2006-07-08 22:50:46 · 2 answers · asked by parviz_ahmadi 2 in Computers & Internet Hardware Other - Hardware

2 answers

the most common is 0 or 1 or 0+1

that is to say a mirror raid a striped raid and a mirror striped raid,

okay on one of them the contents of a hard drive are duplicated on another drive. that would be mirror

striped the information is segmented across two drives,

and the finalof the most common is striped mirror, the informatin is segmented across two drives and mirrored on another two drives

Def. from webopedia as follows

RAID - (rād) Short for Redundant Array of Independent (or Inexpensive) Disks, a category of disk drives that employ two or more drives in combination for fault tolerance and performance. RAID disk drives are used frequently on servers but aren't generally necessary for personal computers.
There are number of different RAID levels:

Level 0 -- Striped Disk Array without Fault Tolerance: Provides data striping (spreading out blocks of each file across multiple disk drives) but no redundancy. This improves performance but does not deliver fault tolerance. If one drive fails then all data in the array is lost.
Level 1 -- Mirroring and Duplexing: Provides disk mirroring. Level 1 provides twice the read transaction rate of single disks and the same write transaction rate as single disks.
Level 2 -- Error-Correcting Coding: Not a typical implementation and rarely used, Level 2 stripes data at the bit level rather than the block level.
Level 3 -- Bit-Interleaved Parity: Provides byte-level striping with a dedicated parity disk. Level 3, which cannot service simultaneous multiple requests, also is rarely used.
Level 4 -- Dedicated Parity Drive: A commonly used implementation of RAID, Level 4 provides block-level striping (like Level 0) with a parity disk.

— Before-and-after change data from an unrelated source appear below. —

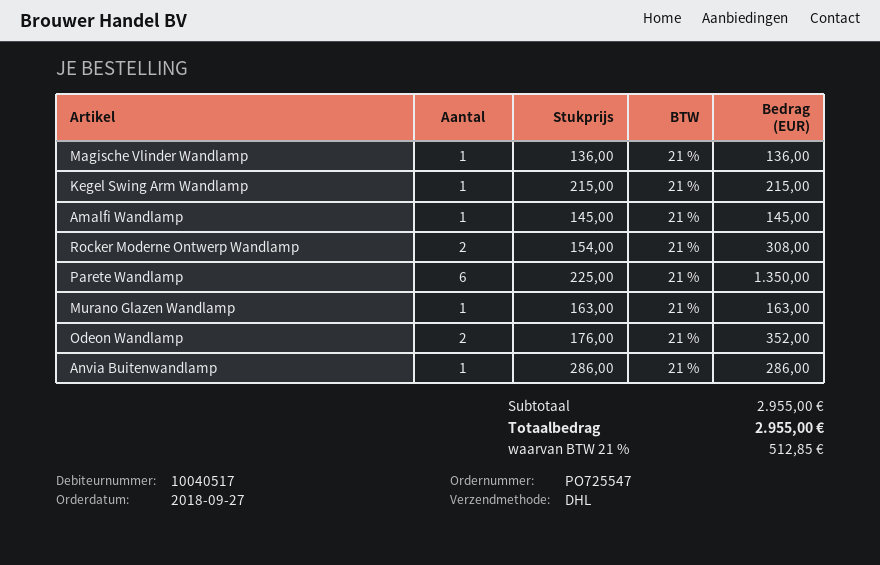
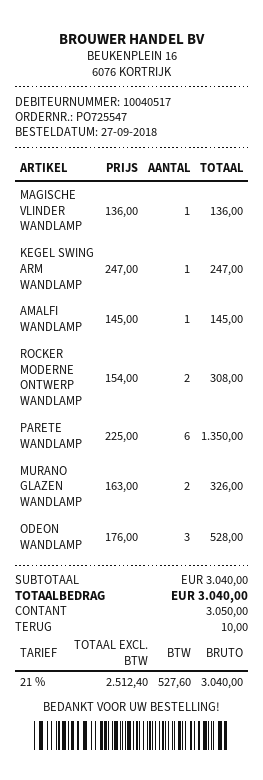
Kegel Swing Arm Wandlamp: 1 x 215.00 = 215.00 -> 1 x 247.00 = 247.00
Murano Glazen Wandlamp: 1 x 163.00 = 163.00 -> 2 x 163.00 = 326.00
Odeon Wandlamp: 2 x 176.00 = 352.00 -> 3 x 176.00 = 528.00
Anvia Buitenwandlamp: 1 x 286.00 = 286.00 -> none
subtotal: 2955.00 -> 3040.00
tax: 21% = 512.85 -> 21% = 527.60
total: 2955.00 -> 3040.00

If a data disk fails, the parity data is used to create a replacement disk. A disadvantage to Level 4 is that the parity disk can create write bottlenecks.
Level 5 -- Block Interleaved Distributed Parity: Provides data striping at the byte level and also stripe error correction information. This results in excellent performance and good fault tolerance. Level 5 is one of the most popular implementations of RAID.
Level 6 -- Independent Data Disks with Double Parity: Provides block-level striping with parity data distributed across all disks.
Level 0+1 – A Mirror of Stripes: Not one of the original RAID levels, two RAID 0 stripes are created, and a RAID 1 mirror is created over them. Used for both replicating and sharing data among disks.
Level 10 – A Stripe of Mirrors: Not one of the original RAID levels, multiple RAID 1 mirrors are created, and a RAID 0 stripe is created over these.
Level 7: A trademark of Storage Computer Corporation that adds caching to Levels 3 or 4.
RAID S: EMC Corporation's proprietary striped parity RAID system used in its Symmetrix storage systems.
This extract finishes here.